The copy you return should hold only the lines from the top of the data below through the line with "solid #d9d9d9; background:#fff;font-family:Liberation", each duplicated exactly and with no pictures.

##### Data for review

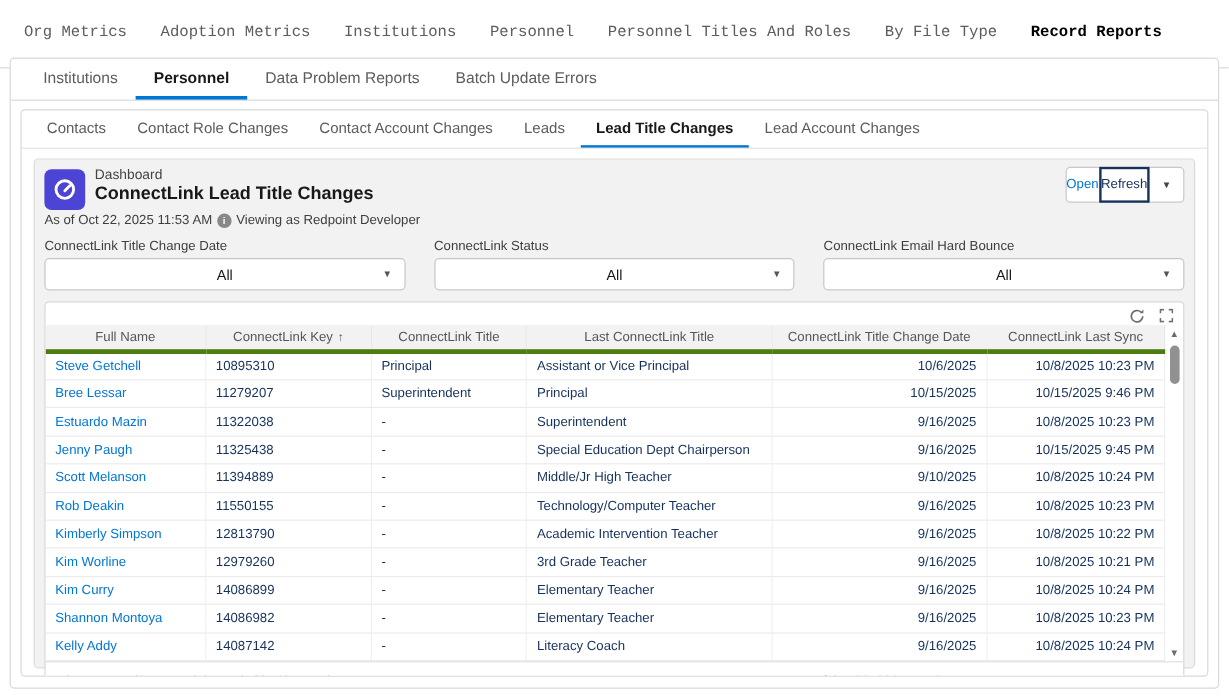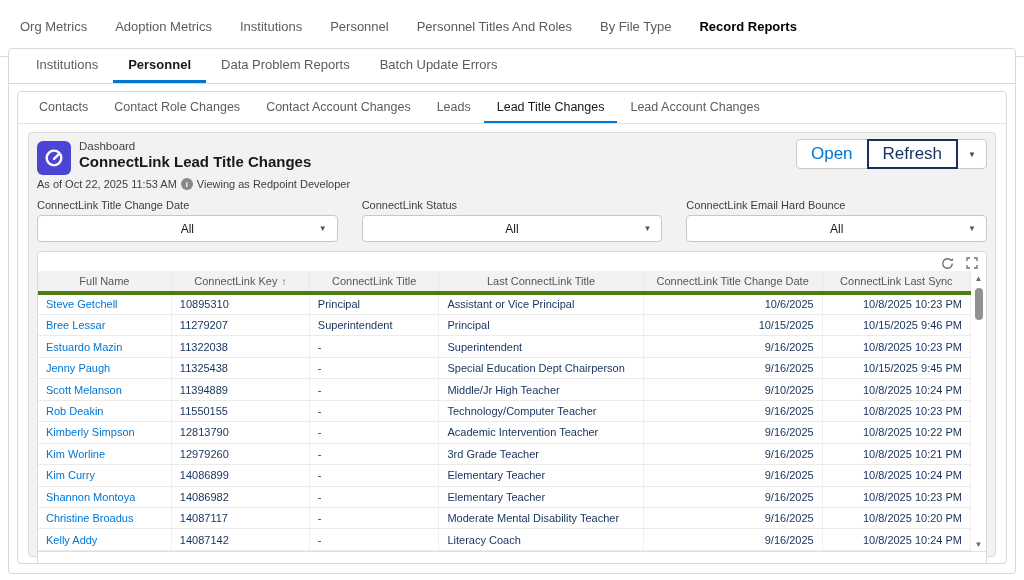--- a/index.html
+++ b/index.html
@@ -4,48 +4,48 @@
 <style>
   * { box-sizing: border-box; margin: 0; padding: 0; }
   html,body { width:1024px; height:580px; }
   body {
     font-family:"Liberation Sans", sans-serif;
     background:#fff; color:#181818; position:relative; overflow:hidden;
   }
   a { text-decoration:none; }
 
   
-  .top-tabs { display:flex; align-items:stretch; height:57px; padding:0 6px; border-bottom:1px solid #d9d9d9; background:#fff; }
+  .top-tabs { display:flex; align-items:stretch; height:57px; padding:0 6px; border-bottom:1px solid #d9d9d9; background:#fff;font-family:Liberation Mono, monospace; }
   .top-tabs .tab { display:flex; align-items:center; padding:0 14px; font-size:13px; color:#5c5c5c; cursor:pointer; border-bottom:3px solid transparent; white-space:nowrap; }
   .top-tabs .tab.active { color:#000000; font-weight:bold; border-bottom-color:#0176d3; }
 
   
   .outer-card { position:absolute; left:8px; right:8px; top:48px; height:526px; background:#fff; border:1px solid #d9d9d9; border-radius:4px; }
   .sub-tabs { display:flex; align-items:stretch; height:35px; padding:0 12px; border-bottom:1px solid #d9d9d9; }
   .sub-tabs .tab { display:flex; align-items:center; padding:0 15px; font-size:13px; color:#5c5c5c; cursor:pointer; border-bottom:3px solid transparent; white-space:nowrap; }
   .sub-tabs .tab.active { color:#181818; font-weight:bold; border-bottom-color:#0176d3; }
 
   
   .inner-card { margin:7px 8px 8px 8px; border:1px solid #d9d9d9; border-radius:4px; height:473px; background:#fff; overflow:hidden; }
   .report-tabs { display:flex; align-items:stretch; height:32px; padding:0 8px; border-bottom:1px solid #e3e3e3; }
   .report-tabs .tab { display:flex; align-items:center; padding:0 13px; font-size:12.5px; color:#5c5c5c; cursor:pointer; border-bottom:2px solid transparent; white-space:nowrap; }
   .report-tabs .tab.underlined { border-bottom-color:#0176d3; }
-  .report-tabs .tab.active { color:#181818; font-weight:normal; border-bottom-color:#0176d3; }
+  .report-tabs .tab.active { color:#181818; font-weight:bold; border-bottom-color:#0176d3; }
 
   
   .dash-panel { margin:8px 10px; background:#f3f2f2; border:1px solid #dddbda; border-radius:4px; height:425px; padding:6px 8px; position:relative; }
   .dash-header { display:flex; align-items:flex-start; }
   .dash-icon { width:34px; height:34px; border-radius:6px; background:#4b44d4; display:flex; align-items:center; justify-content:center; flex:0 0 auto; margin-right:8px; margin-top:2px; }
   .dash-titles { line-height:1.25; }
   .dash-type { font-size:11.5px; color:#444; }
   .dash-title { font-size:15px; font-weight:bold; color:#181818; }
   .dash-sub { font-size:11px; color:#3e3e3c; margin-top:3px; display:flex; align-items:center; gap:4px; }
   .info-dot { display:inline-flex; width:12px; height:12px; border-radius:50%; background:#8a8886; color:#fff; font-size:8px; font-weight:bold; align-items:center; justify-content:center; font-style:normal; }
   .btn-group { margin-left:auto; display:flex; align-items:center; }
-  .btn { height:30px; background:#fff; border:1px solid #c9c9c9; font-size:17px; padding:0 14px; cursor:pointer; font-family:inherit; }
+  .btn { height:30px; background:#fff; border:1px solid #c9c9c9; font-size:11px; padding:0 0; cursor:pointer; font-family:inherit; }
   .btn-open { color:#0176d3; border-radius:4px 0 0 4px; }
   .btn-refresh { color:#16325c; border:2px solid #16325c; margin-left:-1px; position:relative; z-index:1; }
   .btn-caret { color:#444; border-radius:0 4px 4px 0; margin-left:-1px; padding:0 10px; font-size:8px; }
 
   
   .filters { display:flex; gap:24px; margin-top:9px; }
   .filter { flex:1; }
   .filter-label { font-size:11px; color:#3e3e3c; margin-bottom:4px; }
   .filter-box { position:relative; height:27px; background:#fff; border:1px solid #c9c7c5; border-radius:4px; display:flex; align-items:center; justify-content:center; font-size:12px; color:#181818; cursor:pointer; }
   .filter-box .caret { position:absolute; right:10px; font-size:8px; color:#555; }
@@ -266,28 +266,20 @@
                 </tr>
                 <tr>
                   <td><a href="#">Shannon Montoya</a></td>
                   <td>14086982</td>
                   <td>-</td>
                   <td>Elementary Teacher</td>
                   <td class="num">9/16/2025</td>
                   <td class="num">10/8/2025 10:23 PM</td>
                 </tr>
                 <tr>
-                  <td><a href="#">Christine Broadus</a></td>
-                  <td>14087117</td>
-                  <td>-</td>
-                  <td>Moderate Mental Disability Teacher</td>
-                  <td class="num">9/16/2025</td>
-                  <td class="num">10/8/2025 10:20 PM</td>
-                </tr>
-                <tr>
                   <td><a href="#">Kelly Addy</a></td>
                   <td>14087142</td>
                   <td>-</td>
                   <td>Literacy Coach</td>
                   <td class="num">9/16/2025</td>
                   <td class="num">10/8/2025 10:24 PM</td>
                 </tr>
               </tbody>
           </table>
           <div class="vscroll">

##########

Exercise answer
--- a/index.html
+++ b/index.html
@@ -4,48 +4,48 @@
 <style>
   * { box-sizing: border-box; margin: 0; padding: 0; }
   html,body { width:1024px; height:580px; }
   body {
     font-family:"Liberation Sans", sans-serif;
     background:#fff; color:#181818; position:relative; overflow:hidden;
   }
   a { text-decoration:none; }
 
   
-  .top-tabs { display:flex; align-items:stretch; height:57px; padding:0 6px; border-bottom:1px solid #d9d9d9; background:#fff; }
+  .top-tabs { display:flex; align-items:stretch; height:57px; padding:0 6px; border-bottom:1px solid #d9d9d9; background:#fff;font-family:Liberation Mono, monospace; }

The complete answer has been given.